By Jackie Daniels
Every September, the Substance Abuse and Mental Health Services Administration (SAMHSA), sponsors National Recovery Month. The month of events promotes public awareness of mental health and substance use issues, and most importantly, celebrates recovery.
As this month comes to a close, allow me to introduce myself and my qualifications for writing this blog. My name is Jackie Daniels, and I am the director of OASIS, a department within the IU Health Center and Division of Student Affairs. I am also a person in long-term recovery, and have not found it necessary to drink alcohol or take a drug since December 15, 2000, when I was in my fourth year as an IU Bloomington undergraduate. I do not share my recovery status for accolades or attention, but to challenge stigma. As I have openly shared my recovery status on campus, I’ve had the opportunity to work with a new student organization, Students in Recovery-Bloomington (SIRB).

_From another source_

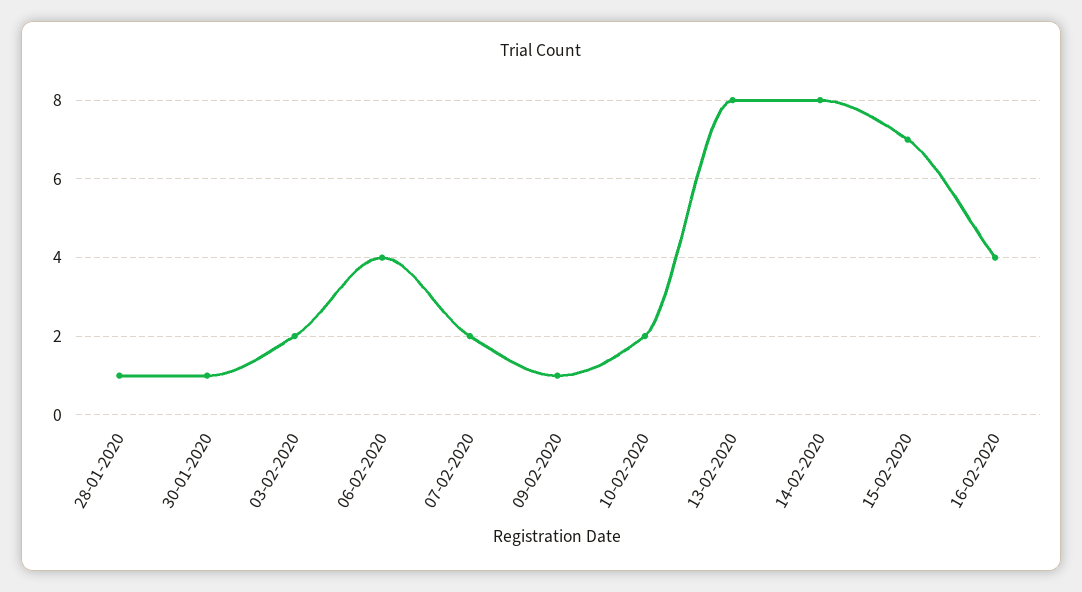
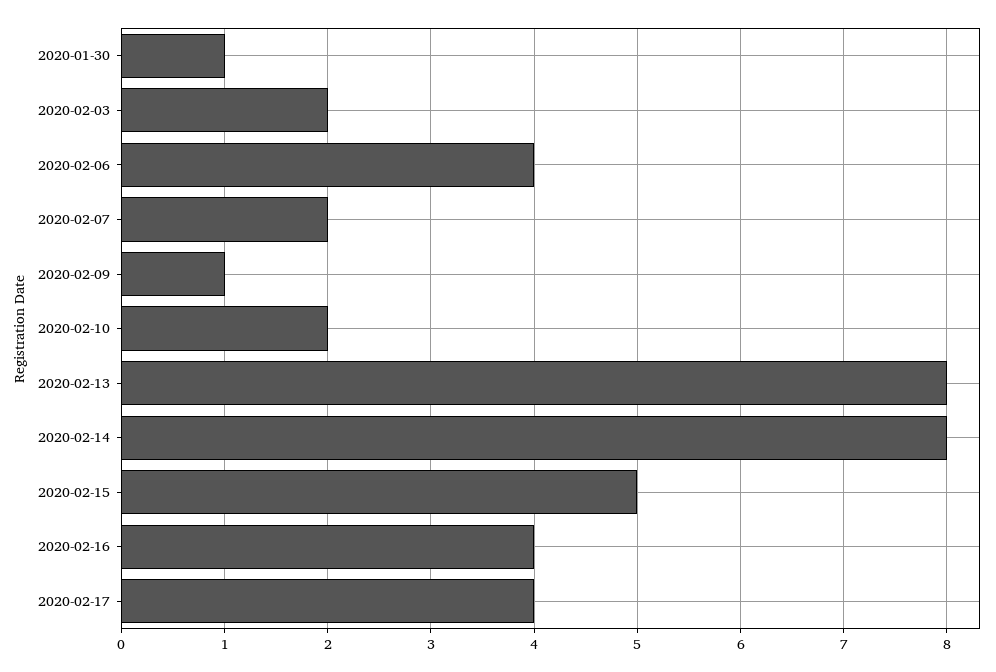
28-01-2020: 1 -> none
15-02-2020: 7 -> 5
2020-02-17: none -> 4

I know how hard is to imagine that college students would a) give up drinking and b) have a “real problem” in the first place. However, these ideas are simply untrue. The truth is, many current IU students, and thousands of other college students across the country have found recovery, and currently participate in Collegiate Recovery Programs in existence on over 140 campuses nationwide. The Association of Recovery in Higher Education defines a “Collegiate Recovery Program” as a “supportive environment within the campus culture that reinforces the decision to disengage from addictive behavior.” The main purpose of a collegiate recovery program is to provide equal opportunity in achieving academic success while simultaneously managing personal addiction recovery through access to supportive campus services.

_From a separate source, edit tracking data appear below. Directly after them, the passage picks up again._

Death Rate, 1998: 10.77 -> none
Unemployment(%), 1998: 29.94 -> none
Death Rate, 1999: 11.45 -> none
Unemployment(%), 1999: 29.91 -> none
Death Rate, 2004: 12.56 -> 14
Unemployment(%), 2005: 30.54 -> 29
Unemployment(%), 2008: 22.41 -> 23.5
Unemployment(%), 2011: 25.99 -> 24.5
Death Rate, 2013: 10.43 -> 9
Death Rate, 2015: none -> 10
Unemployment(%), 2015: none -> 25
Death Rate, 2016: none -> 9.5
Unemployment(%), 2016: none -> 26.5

What is recovery? For some, it means achieving a level of health and stability while living with a mental health condition. For members of SIRB, it means completing college sober. It also means giving back to the community through acts of service, or supporting their peers or classmates struggling with current substance use issues, without judgement or shame. It can also mean attending 12-step or other support meetings, hitting the gym for a workout, or hanging out with other sober friends, while other IU students are hanging out in bars.
Members of SIRB shared with me recently what recovery support on this campus means to them and I am sharing their thoughts (with permission) below.

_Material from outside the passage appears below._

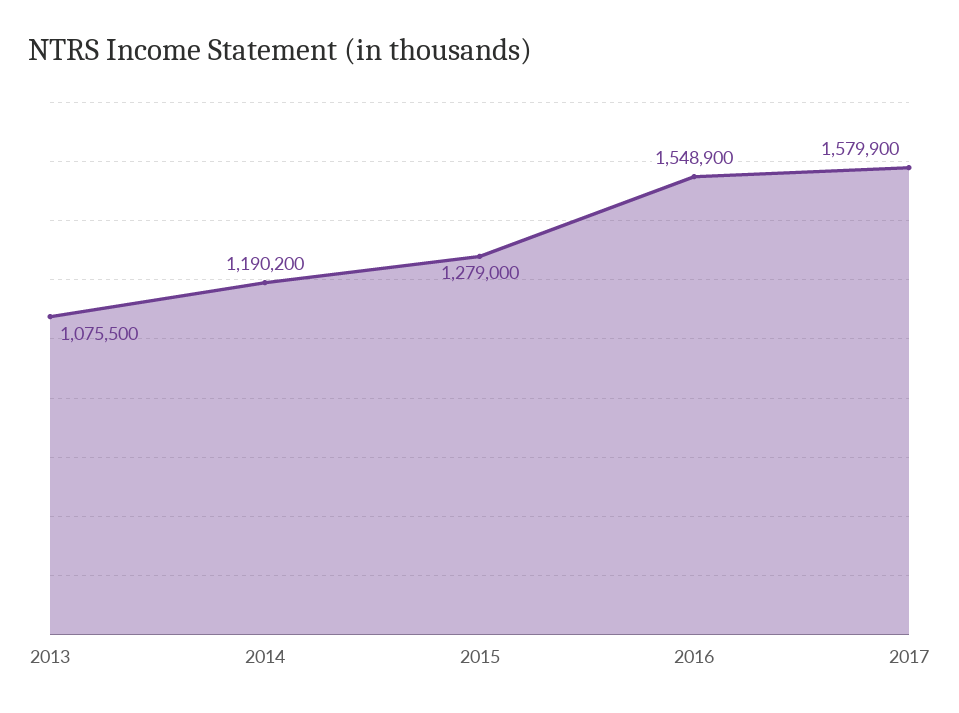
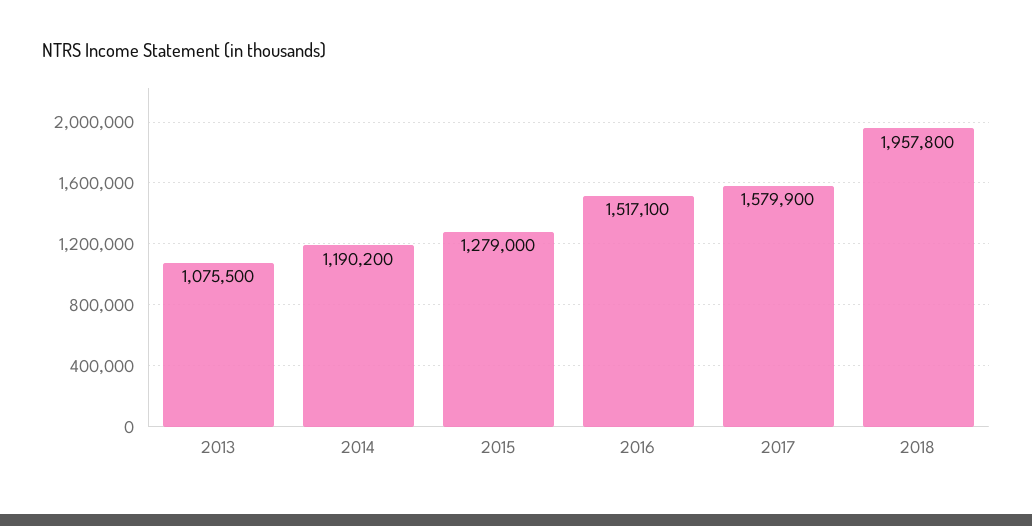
2016: 1548900 -> 1517100
2018: none -> 1957800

- “Recovery support on campus means acknowledging that everyone’s not ‘doing it.’ Some of us can’t [do it their way] successfully, and choose not to use alcohol and drugs. And, we are part of this community, too.”
- “Recovery support on campus means getting rid of the stigma. It means talking about alcohol and drug use as a public health issue. It means taking steps to amend the issue through the provision of support groups, specialized academic help, and building a positive community in which everyone belongs.”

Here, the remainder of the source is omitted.